* [What you will do]
Pick each line containing the word "color" out of the data below.

[Extracted records]

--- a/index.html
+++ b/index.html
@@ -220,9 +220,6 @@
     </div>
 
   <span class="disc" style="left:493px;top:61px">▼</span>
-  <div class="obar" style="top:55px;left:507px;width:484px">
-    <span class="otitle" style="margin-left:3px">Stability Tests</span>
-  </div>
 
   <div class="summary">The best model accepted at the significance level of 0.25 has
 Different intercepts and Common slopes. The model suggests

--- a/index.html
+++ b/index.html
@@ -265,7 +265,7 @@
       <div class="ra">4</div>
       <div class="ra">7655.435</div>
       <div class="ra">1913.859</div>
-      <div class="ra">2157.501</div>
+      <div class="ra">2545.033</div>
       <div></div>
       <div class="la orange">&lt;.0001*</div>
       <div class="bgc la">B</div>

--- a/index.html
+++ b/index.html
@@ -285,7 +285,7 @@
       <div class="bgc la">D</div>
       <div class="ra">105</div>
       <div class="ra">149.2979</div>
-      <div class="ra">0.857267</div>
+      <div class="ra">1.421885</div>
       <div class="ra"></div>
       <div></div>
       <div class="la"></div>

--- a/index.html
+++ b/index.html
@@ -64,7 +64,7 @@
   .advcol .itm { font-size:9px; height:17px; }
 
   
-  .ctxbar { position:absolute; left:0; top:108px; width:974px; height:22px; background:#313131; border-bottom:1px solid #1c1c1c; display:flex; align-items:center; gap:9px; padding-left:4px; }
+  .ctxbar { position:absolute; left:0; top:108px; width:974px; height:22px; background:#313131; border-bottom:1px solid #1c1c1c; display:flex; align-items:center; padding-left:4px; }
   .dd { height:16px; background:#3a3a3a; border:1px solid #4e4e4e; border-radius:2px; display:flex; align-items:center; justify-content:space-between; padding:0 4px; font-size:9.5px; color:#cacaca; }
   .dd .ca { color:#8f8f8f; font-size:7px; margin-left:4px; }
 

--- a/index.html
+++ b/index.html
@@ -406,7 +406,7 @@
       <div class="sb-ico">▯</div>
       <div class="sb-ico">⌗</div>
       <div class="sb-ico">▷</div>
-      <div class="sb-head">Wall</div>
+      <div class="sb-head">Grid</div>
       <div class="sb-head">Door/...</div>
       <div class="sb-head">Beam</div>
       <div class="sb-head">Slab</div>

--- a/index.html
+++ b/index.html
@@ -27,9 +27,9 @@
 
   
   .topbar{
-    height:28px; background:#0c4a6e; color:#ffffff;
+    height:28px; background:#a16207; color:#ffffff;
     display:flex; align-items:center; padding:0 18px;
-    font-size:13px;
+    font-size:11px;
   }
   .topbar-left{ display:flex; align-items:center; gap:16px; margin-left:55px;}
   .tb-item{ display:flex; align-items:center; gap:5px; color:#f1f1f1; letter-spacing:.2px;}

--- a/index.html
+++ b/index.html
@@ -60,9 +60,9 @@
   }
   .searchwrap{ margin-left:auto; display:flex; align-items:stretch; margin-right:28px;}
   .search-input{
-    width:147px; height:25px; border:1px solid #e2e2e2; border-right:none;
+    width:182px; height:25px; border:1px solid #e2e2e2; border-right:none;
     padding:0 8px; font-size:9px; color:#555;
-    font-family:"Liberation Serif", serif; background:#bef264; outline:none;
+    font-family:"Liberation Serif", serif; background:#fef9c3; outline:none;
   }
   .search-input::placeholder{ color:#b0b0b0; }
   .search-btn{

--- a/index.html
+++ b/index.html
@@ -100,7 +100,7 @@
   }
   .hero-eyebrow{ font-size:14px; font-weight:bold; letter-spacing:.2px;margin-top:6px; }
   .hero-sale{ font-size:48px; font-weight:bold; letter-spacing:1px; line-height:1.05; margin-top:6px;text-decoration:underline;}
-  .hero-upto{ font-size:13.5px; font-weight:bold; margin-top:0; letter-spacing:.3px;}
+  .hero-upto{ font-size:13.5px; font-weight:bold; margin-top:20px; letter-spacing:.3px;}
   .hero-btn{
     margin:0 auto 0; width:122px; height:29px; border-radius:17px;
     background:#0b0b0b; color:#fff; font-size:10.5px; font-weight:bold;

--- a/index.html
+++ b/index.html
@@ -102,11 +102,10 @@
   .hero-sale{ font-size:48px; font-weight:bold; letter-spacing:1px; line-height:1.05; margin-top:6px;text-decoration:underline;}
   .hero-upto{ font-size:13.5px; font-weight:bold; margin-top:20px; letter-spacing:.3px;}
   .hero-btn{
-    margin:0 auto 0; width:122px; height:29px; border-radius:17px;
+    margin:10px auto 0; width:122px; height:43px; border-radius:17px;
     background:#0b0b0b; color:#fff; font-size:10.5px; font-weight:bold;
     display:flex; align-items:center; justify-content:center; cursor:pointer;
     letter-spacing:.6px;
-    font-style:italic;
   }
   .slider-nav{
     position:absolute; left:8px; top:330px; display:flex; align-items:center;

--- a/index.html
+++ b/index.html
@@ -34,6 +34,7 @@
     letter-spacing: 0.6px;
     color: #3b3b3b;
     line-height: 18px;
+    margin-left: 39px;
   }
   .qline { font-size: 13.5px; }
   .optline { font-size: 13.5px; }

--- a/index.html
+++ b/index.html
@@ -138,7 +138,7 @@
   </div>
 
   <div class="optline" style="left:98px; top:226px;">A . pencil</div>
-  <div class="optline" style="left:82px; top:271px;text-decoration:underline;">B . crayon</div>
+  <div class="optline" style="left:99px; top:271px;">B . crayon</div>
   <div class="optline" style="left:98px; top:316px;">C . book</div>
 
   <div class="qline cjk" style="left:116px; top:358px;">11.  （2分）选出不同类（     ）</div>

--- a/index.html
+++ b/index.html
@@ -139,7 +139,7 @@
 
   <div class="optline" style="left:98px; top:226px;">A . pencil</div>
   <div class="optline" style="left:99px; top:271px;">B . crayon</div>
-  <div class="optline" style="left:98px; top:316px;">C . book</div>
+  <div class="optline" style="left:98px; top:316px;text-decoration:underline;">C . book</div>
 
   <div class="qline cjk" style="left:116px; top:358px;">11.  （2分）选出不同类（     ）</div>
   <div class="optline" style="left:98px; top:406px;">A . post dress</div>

* [Expected answer]
   .dd { height:16px; background:#3a3a3a; border:1px solid #4e4e4e; border-radius:2px; display:flex; align-items:center; justify-content:space-between; padding:0 4px; font-size:9.5px; color:#cacaca; }
   .dd .ca { color:#8f8f8f; font-size:7px; margin-left:4px; }
-    height:28px; background:#0c4a6e; color:#ffffff;
+    height:28px; background:#a16207; color:#ffffff;
   .tb-item{ display:flex; align-items:center; gap:5px; color:#f1f1f1; letter-spacing:.2px;}
     padding:0 8px; font-size:9px; color:#555;
   .search-input::placeholder{ color:#b0b0b0; }
     background:#0b0b0b; color:#fff; font-size:10.5px; font-weight:bold;
     background:#0b0b0b; color:#fff; font-size:10.5px; font-weight:bold;
     color: #3b3b3b;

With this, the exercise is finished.